Si su política fue tan coherente como rectilínea su conducta, algunas veces pareció contradecirse. Las dos escisiones que encabezó en el partido socialista (1915, por causa de un duelo; 1958, por reacción contra el creciente conservatismo de sus antiguos compañeros), no pueden alegarse como muestras de versatilidad. Es que su socialismo fue siempre heterodoxo y, sobre todo argentino (aditamento que escogió en ambos casos para su partido). Más sorprendente fue su teatral aparición en el puerto de Montevideo, bajo los cañones de un barco de guerra, como embajador de la Revolución Libertadora, y sus frecuentes banquetes gorilas de los últimos años, nunca bien explicados por sus admiradores de izquierda. Era, sin duda, su manera de entender la amistad caballeresca, su respuesta por las horas de lucha y prisión que había padecido junto a los líderes civiles y militares del antiperonismo.

La rebelión final
Palacios murió pobre, naturalmente. Dejó su viejo automóvil y su profusa biblioteca. La casa que le había regalado el escribano Alfonso M, Romanelli era suya mientras siguiera en vida; se había resuelto convertirla en fundación, pero algún familiar se opuso. "Lo que me interesa son mis libros", musitó Palacios al oído de Palmero, aquella tarde de hace dos meses. Quería decir: "Lo que me preocupa son mis hermanas", porque las dos hermanas del viejo político no tenían otro sostén, y él confiaba en que el Estado comprase su biblioteca y así las amparase por unos años más.
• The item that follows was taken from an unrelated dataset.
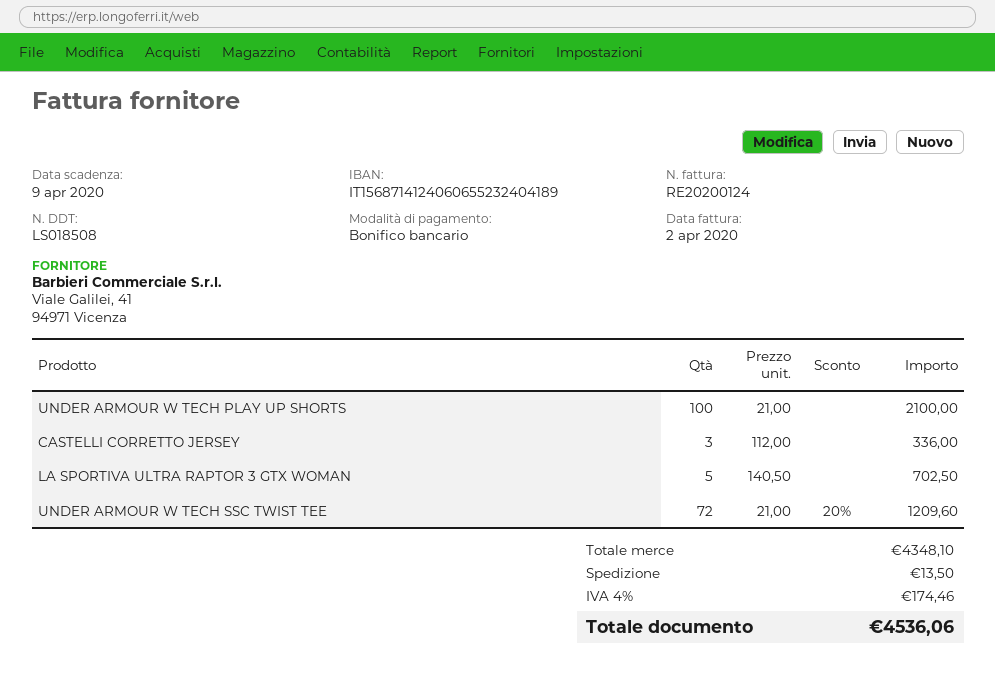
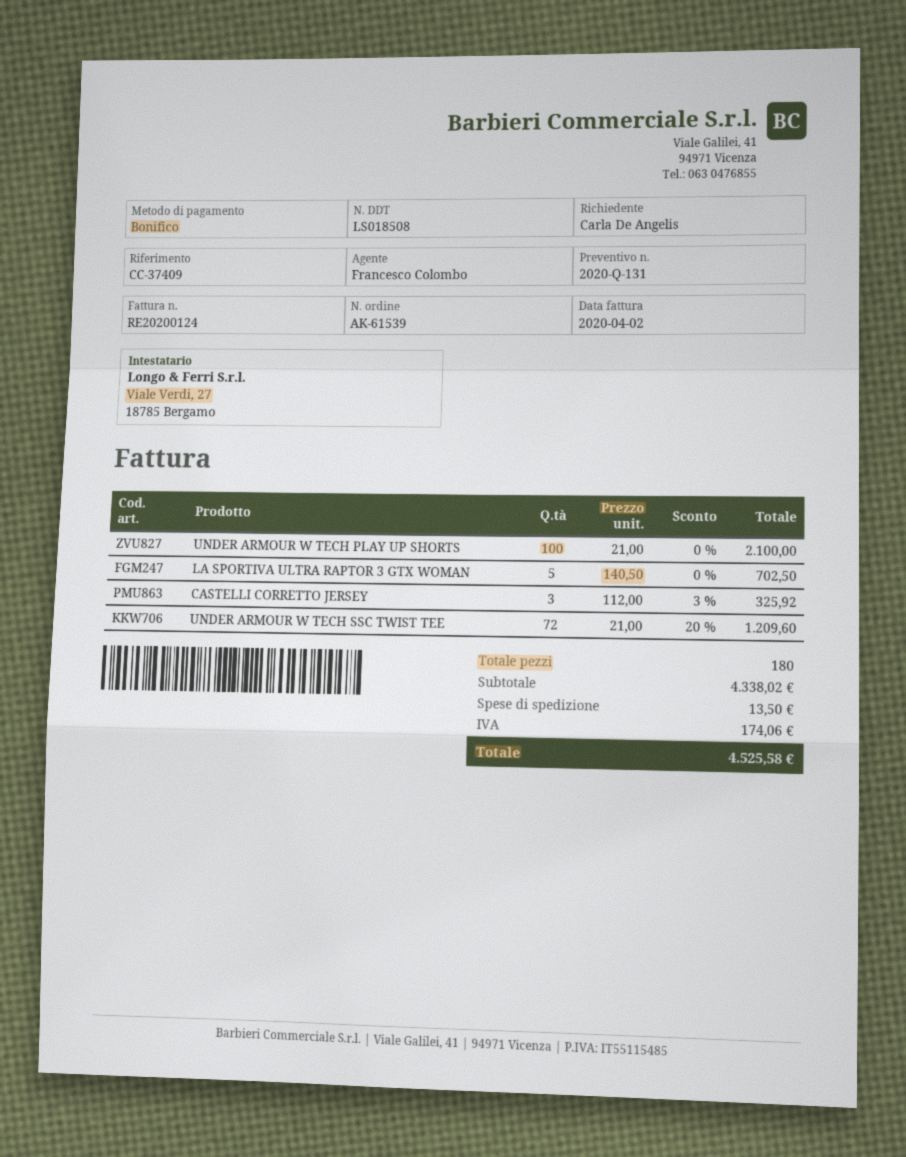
CASTELLI CORRETTO JERSEY: 3 x 112.00 = 336.00 -> 3 x 112.00 - 3% = 325.92
subtotal: 4348.10 -> 4338.02
tax: 174.46 -> 174.06
total: 4536.06 -> 4525.58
Cuando empezó su lentísima agonía —interrumpida por algunos arrestos de salud, por algunas rebeliones contra las enfermeras del sanatorio Anchorena y, sobre todo, por su afán de estar en pie, a cualquier costa—, algunos políticos conjeturaron en el mismo Congreso donde reposó su cuerpo, durante dos días, que el entierro del Gran Viejo iba a ser "la última función de gala de una República enferma". Buenos Aires transformó esas galas en congoja, y sintió que algún pedazo irreparable de sí misma desaparecía para siempre. Y este para siempre debe entenderse literalmente: porque el fuego de Palacios no puede ser apresado por ninguna estatua. Él no lo hubiera tolerado.